AppleInsider may earn an affiliate commission on purchases made through links on our site.
A trio of Apple's most prominent supply chain partners reportedly plan to invest $900 million in India to leverage local production incentives and increase the production of iPhones in the country.
In August, Apple suppliers Foxconn, Pegatron, and Wistron were all said to have applied to participate in the Production-Linked Incentive Scheme. The goal of the project was to foster increased smartphone production within the country's borders.
On Monday, Reuters reported that Foxconn has applied to invest about 40 billion rupees, or about $542 million, in the scheme. Wistron and Pegatron have committed to invest about 13 billion rupees ($176 million) and 12 billion rupees ($162 million), respectively.
The PLI-Scheme offers producers cash incentives on increases in locally-made smartphones over the next five years.

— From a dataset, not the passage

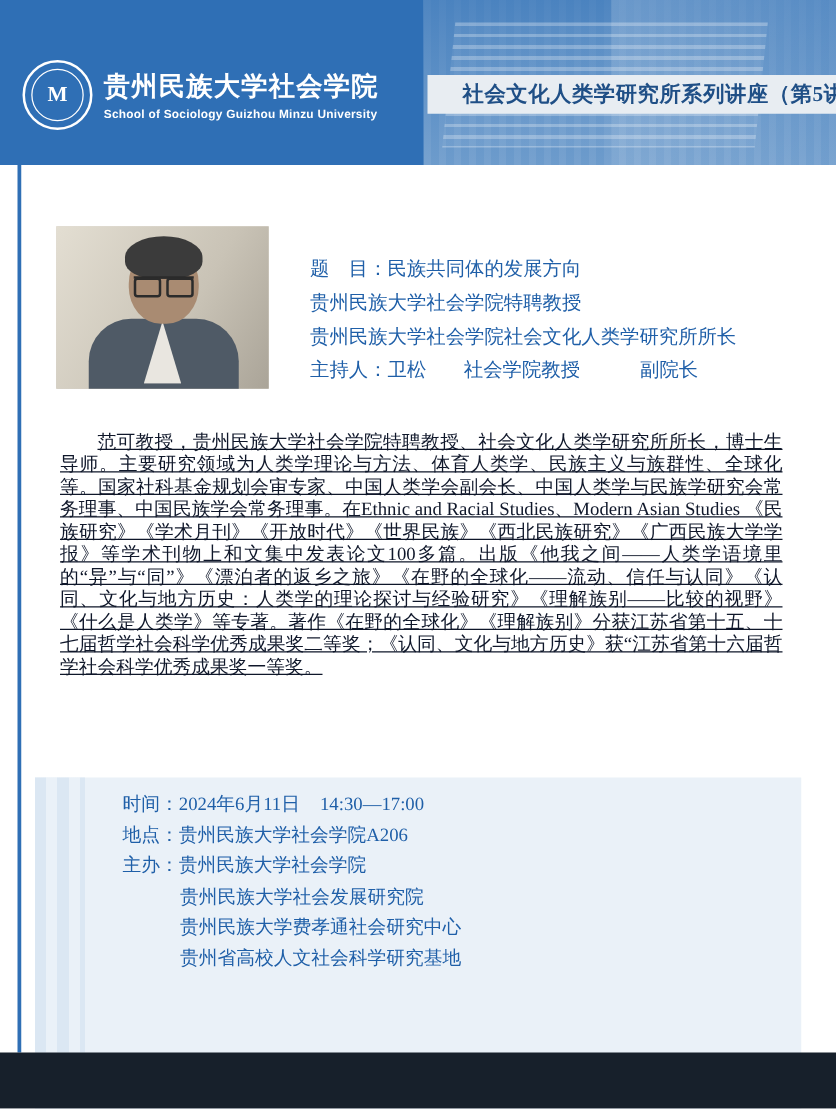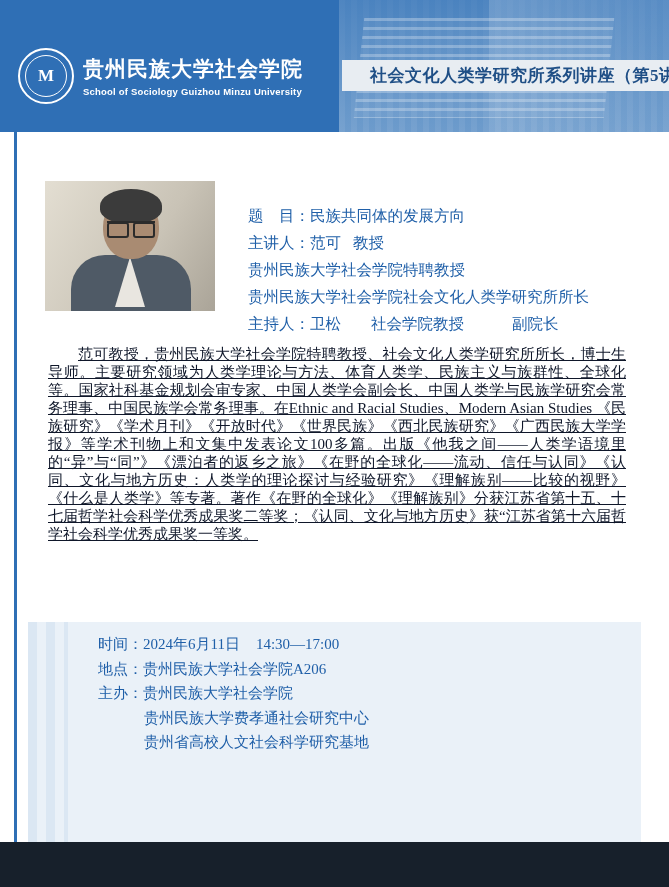"主讲人：范可 教授" div.line { html: <div> <span>主讲人：</span><span>范可</span><span></span><span>教授</span> </div> -> none }
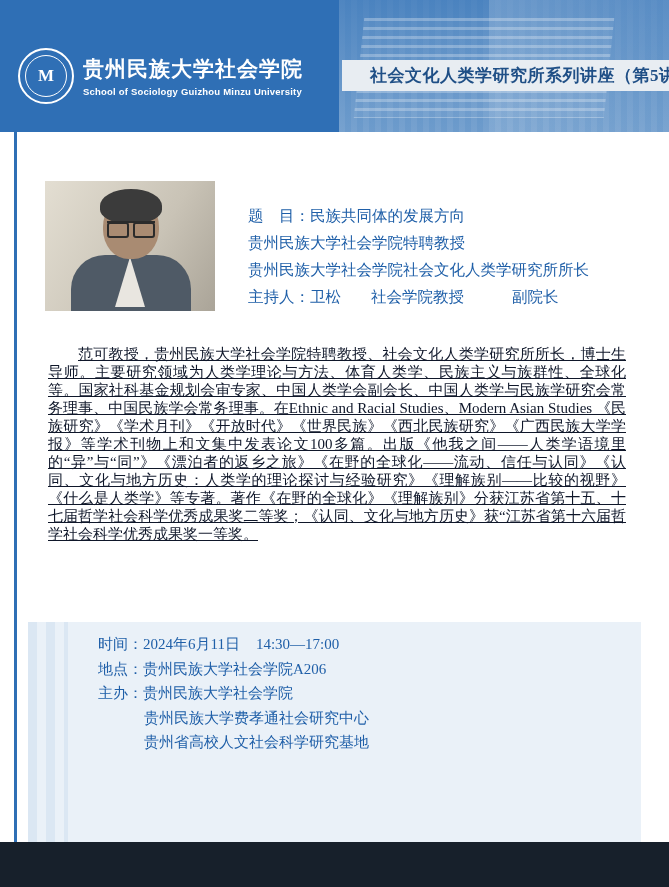"贵州民族大学社会发展研究院" div.row { html: none -> <div> <span></span><span>贵州民族大学社会发展研究院</span> </div> }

The goal is to turn India into an export manufacturing hub akin to China.
It isn't clear whether the Apple supplier investments will go exclusively toward boosting manufacturing of Apple's iPhone in India. Sources told Reuters that the "vast majority" of the money would be allotted for that purpose.
Although all three Apple supply partners produce devices other than iPhones across the globe, Wistron's India-based production facilities only make Apple handsets.
Currently, Wistron plants produce about 200,000 iPhone SE devices in India per month, and there are plans to boost that number to 400,000 a month by the end of 2020. Wistron is also reportedly planning to assemble "iPhone 12" devices in India and deliver them by mid-2021.
Apple has historically struggled to establish a supply chain in India. But amid trade tensions between the U.S. and China, the company is making moves to lessen its reliance on the latter country.
While Indian government officials say that the country itself hasn't introduced proposals to establish India as an export hub, Apple has been steadily increasing its footprint in the area.